Ce phénomène correspond à la divagation des eaux météoriques en dehors du réseau hydrographique, suite à de fortes précipitations. L'eau qui ne peut ne pas s’infiltrer s’écoule à la surface du sol. Ce ruissellement est d’autant plus important que le sol est imperméable (ou imperméabilisé), que le bassin versant drainé est vaste et que la pluie est intense.

La pente est un phénomène aggravant qui conditionne la vitesse d’écoulement et la soudaineté de la survenue de la crue.

Lorsque le débit augmente, et en présence de vitesses importantes, débute le ravinement. Ce phénomène correspond au début de l’entraînement des particules de sol (limon, sable, graviers, pierres). Les matériaux prélevés par le ravinement sont transportés tant que la vitesse d’écoulement est suffisante. Lorsque la vitesse diminue, les matériaux se déposent et peuvent colmater les fossés, les rivières, les ouvrages hydrauliques, etc.

Ruissellement et ravinement sont rassemblés sous le vocable « coulée de boue » dans la terminologie utilisée par le ministère de l'environnement.

Ruissellement (fonte du manteau neigeux)
Ravinement avec érosion des terres
Érosion régressive
Ravinement de talus routier

Qualification de l'aléa

La qualification de l’aléa ruissellement sur versant est faite en tenant compte du transport solide associé et de son influence sur différents facteurs (hauteurs atteintes par les eaux, trajectoires des écoulements, pouvoir d’érosion, etc.).

Les axes de concentration de l’écoulement (talwegs en zones naturelles, chemins et voiries en zones anthropisées) sont en général classés en aléa très fort, au titre du maintien du libre écoulement des eaux, par similitude avec les lits mineurs des cours d’eau dont ils jouent le même rôle lors des phénomènes pluvieux.


Hors des axes de concentration de l’écoulement, les critères de qualification du niveau d’aléa résultent d'un croisement entre les hauteurs et les vitesses d'écoulement (il faut pour cela disposer d'une modélisation). A défaut, hauteurs et vitesses sont estimées à dire d'expert, notamment en utilisant les connaissances issues des phénomènes historiques.

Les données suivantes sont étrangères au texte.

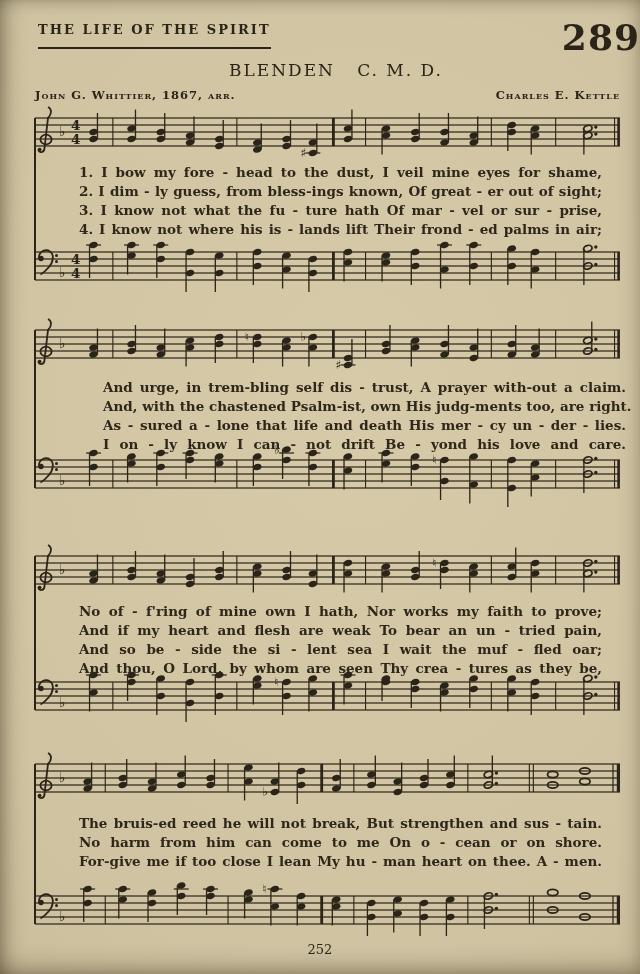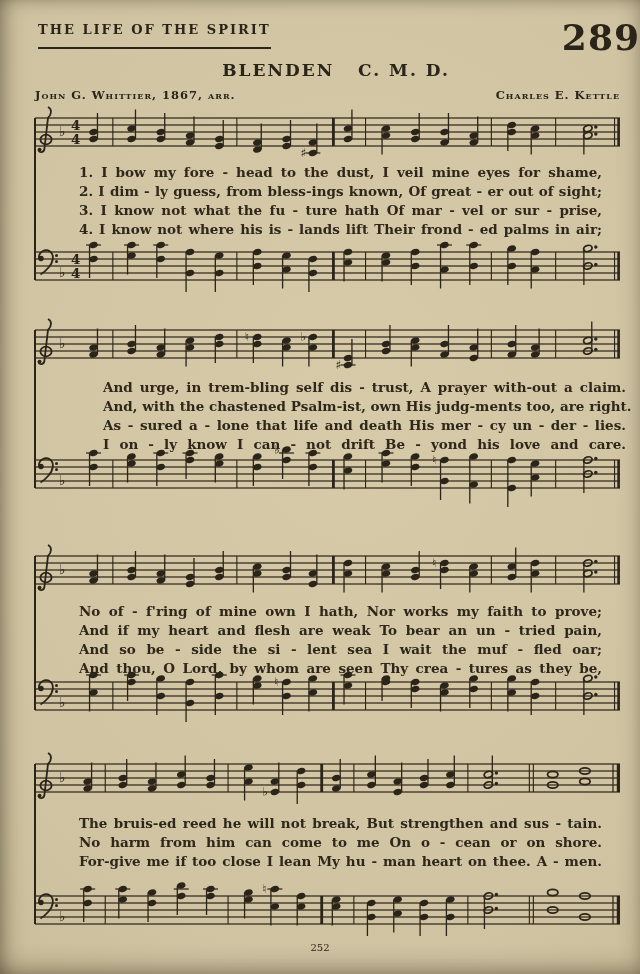--- a/index.html
+++ b/index.html
@@ -30,7 +30,7 @@
   }
   .tune-line{
     left:0; right:0; top:60px; text-align:center;
-    font-size:17px; font-weight:bold; letter-spacing:2px; white-space:pre;margin-left:32px;
+    font-size:17px; font-weight:normal; letter-spacing:2px; white-space:pre;margin-left:32px;
   }
   .attr-row{ left:35px; right:20px; top:88px; display:flex; justify-content:space-between; }
   .attr{

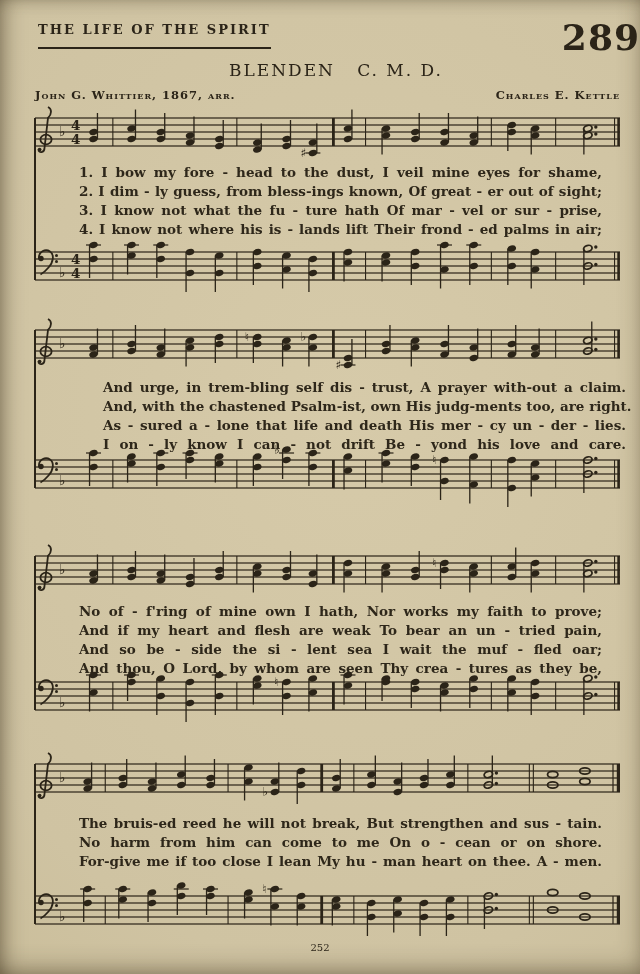--- a/index.html
+++ b/index.html
@@ -47,7 +47,7 @@
     white-space:nowrap; overflow:hidden; color:#2e271a;
   }
   .page-number{
-    left:0; right:0; top:942px; text-align:center; font-size:10px;
+    left:0; right:0; top:942px; text-align:center; font-size:13px;
   }
 </style>
 </head>

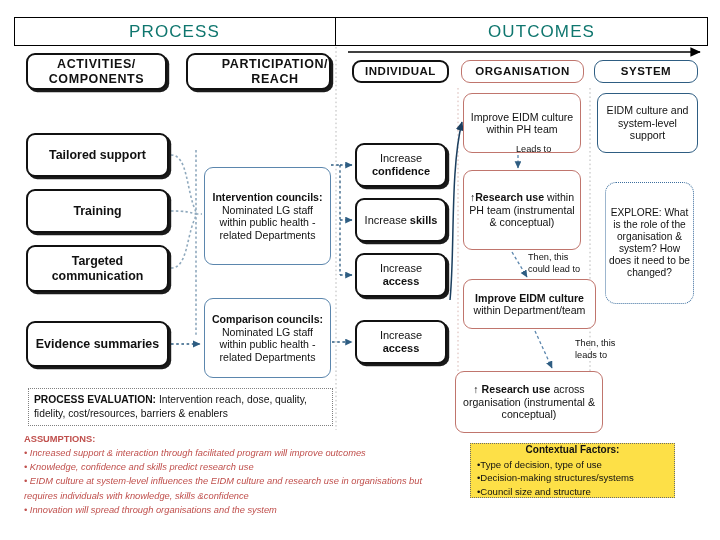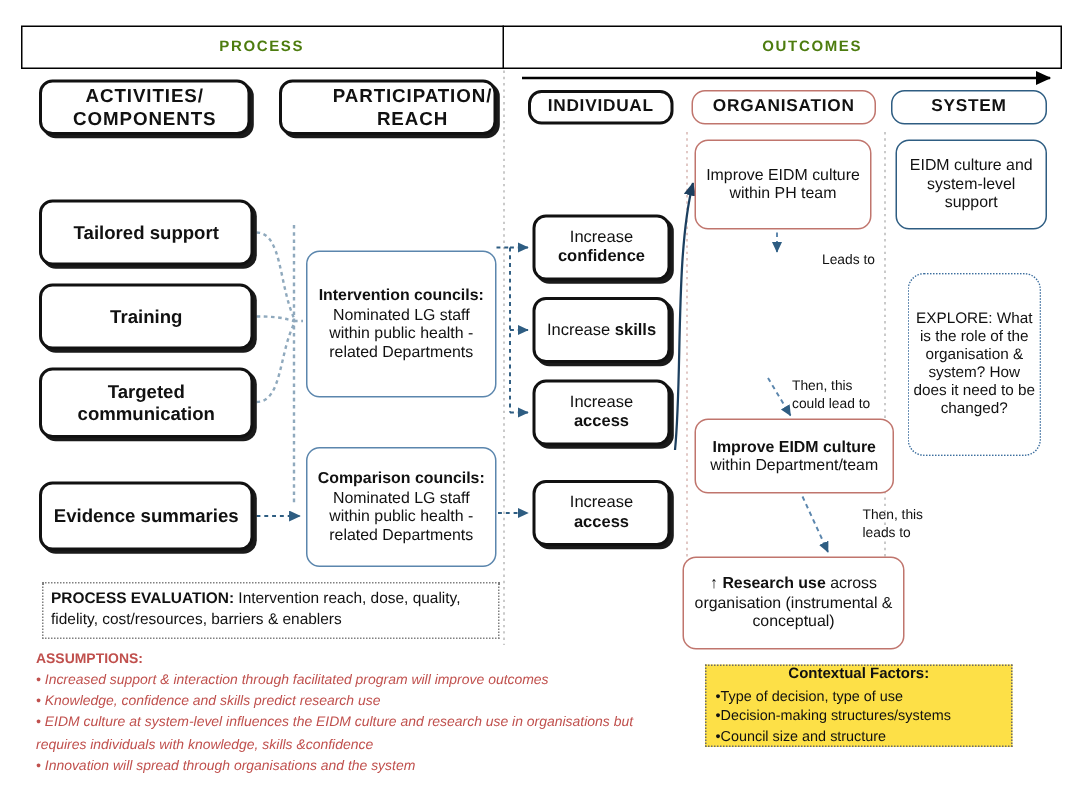--- a/index.html
+++ b/index.html
@@ -11,7 +11,7 @@
   
   .hdr-band{left:14px;top:17px;width:694px;height:29px;border:1.5px solid #000;background:#fff;}
   .hdr-cell{display:flex;align-items:center;justify-content:center;
-            font-weight:bold;font-size:10px;letter-spacing:1.1px;color:#4d7c0f;}
+            font-weight:normal;font-size:17px;letter-spacing:1.1px;color:#0f766e;}
   .hdr-left{left:14px;top:17px;width:321px;height:29px;}
   .hdr-right{left:335px;top:17px;width:373px;height:29px;padding-left:40px;}
   .hdr-split{left:335px;top:17px;width:0;height:29px;border-left:1.5px solid #000;}

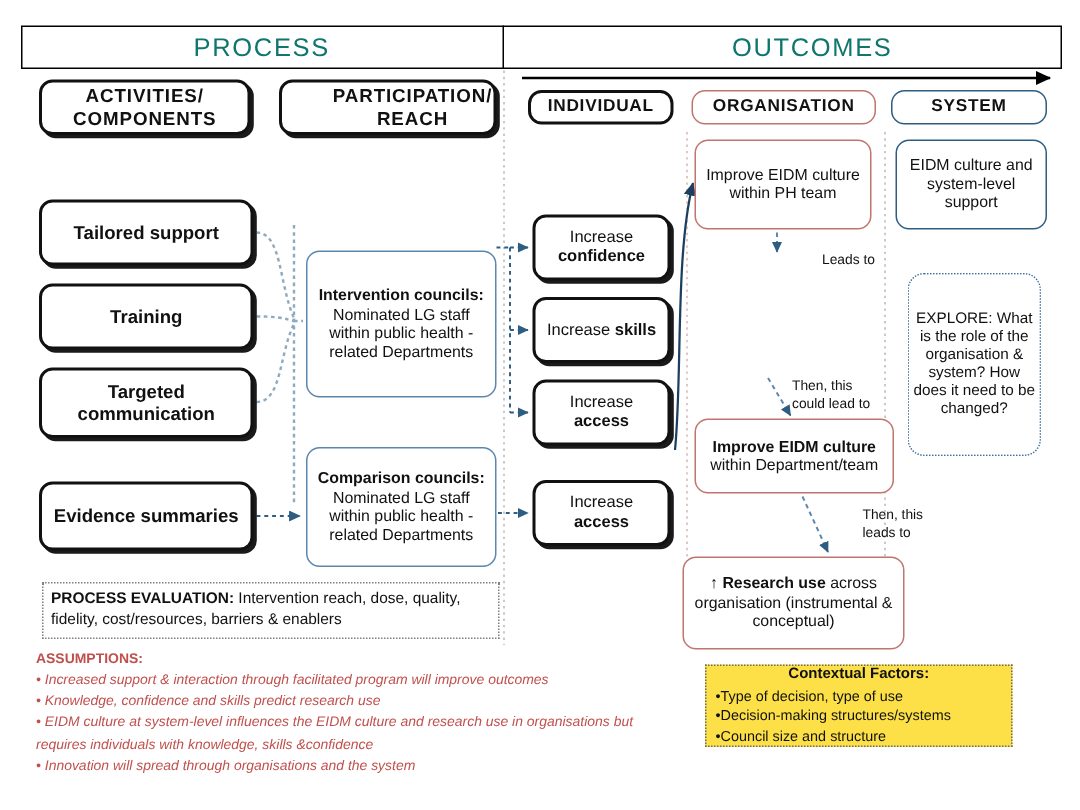--- a/index.html
+++ b/index.html
@@ -83,7 +83,7 @@
   .ctxbox .ttl{font-weight:bold;text-align:center;font-size:10px;margin-bottom:1px;}
 
   .lbl{font-size:9.2px;color:#111;line-height:1.25;}
-  .lbl-leads{left:516px;top:168px;width:60px;margin-left:32px;}
+  .lbl-leads{left:516px;top:144px;width:60px;}
   .lbl-then1{left:528px;top:252px;width:62px;text-align:left;}
   .lbl-then2{left:575px;top:338px;width:64px;text-align:left;}
 </style>

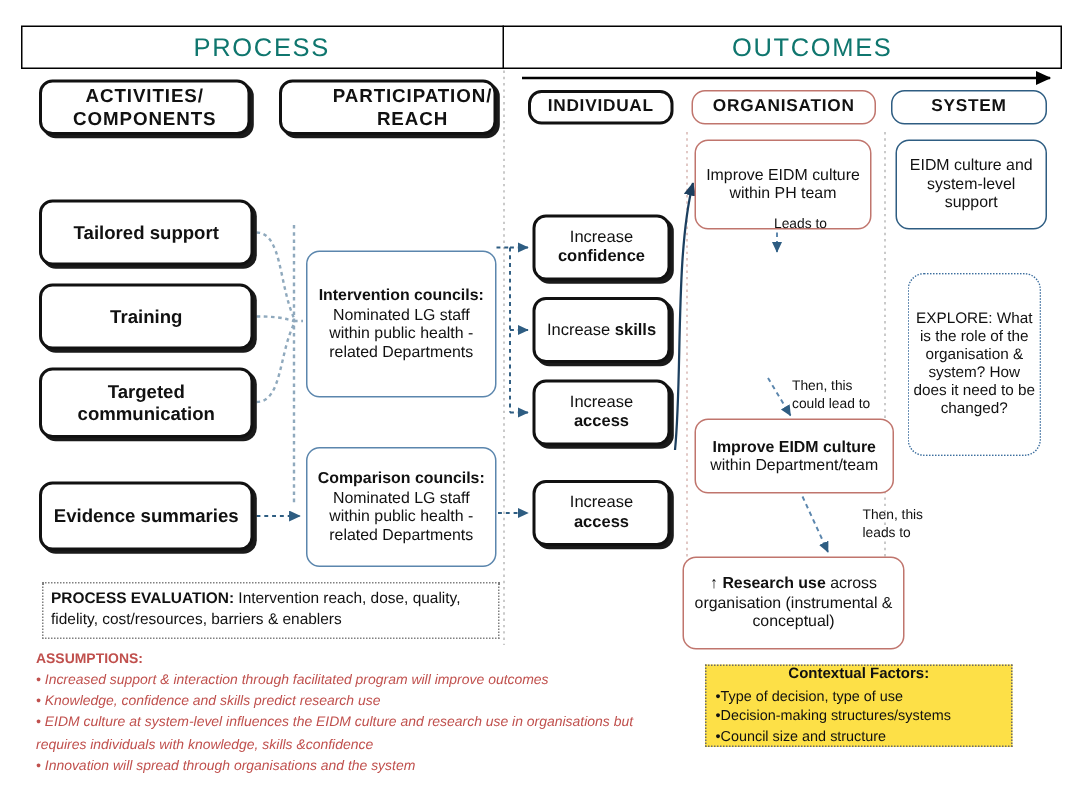--- a/index.html
+++ b/index.html
@@ -188,6 +188,9 @@
 
   <div class="abs rbox red b-impcult">Improve EIDM culture within PH team</div>
 
+  <div class="abs rbox red b-resph">
+    <div><b>↑Research use</b><span> within PH team (instrumental &amp; conceptual)</span></div>
+  </div>
 
   <div class="abs rbox red b-impdep">
     <div><b>Improve EIDM culture</b><span> within Department/team</span></div>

Dans ce cas, la vitesse de montée et la durée du phénomène peuvent être des critères complémentaires aidant à gérer une hésitation sur le choix entre deux classes d’aléa, au vu des incertitudes sur les valeurs de hauteur et de vitesse.

Nos prestations

L’étude du ruissellement et du ravinement nécessite une bonne connaissance du terrain et des conditions météorologiques locales. Cette approche très fine permet la détermination des débits probables et le dimensionnement des ouvrages et aménagements hydrauliques nécessaires.

Dans le cadre de PPRN, ou d’études hydrauliques spécifiques, Alp’Géorisques réalise des expertises s’appuyant sur :

  • une description détaillée des bassins versants ;
  • une analyse hydrogéomorphologique ;
  • une analyse géologique et pédologique ;
  • une analyse pluviométrique et hydrologique ;
  • des modélisations des écoulements.

Ces expertises débouchent sur :

  • une cartographie de l'aléa de ruissellement-ravinement
  • la définition hiérarchisée des interventions préventives ou correctives à envisager.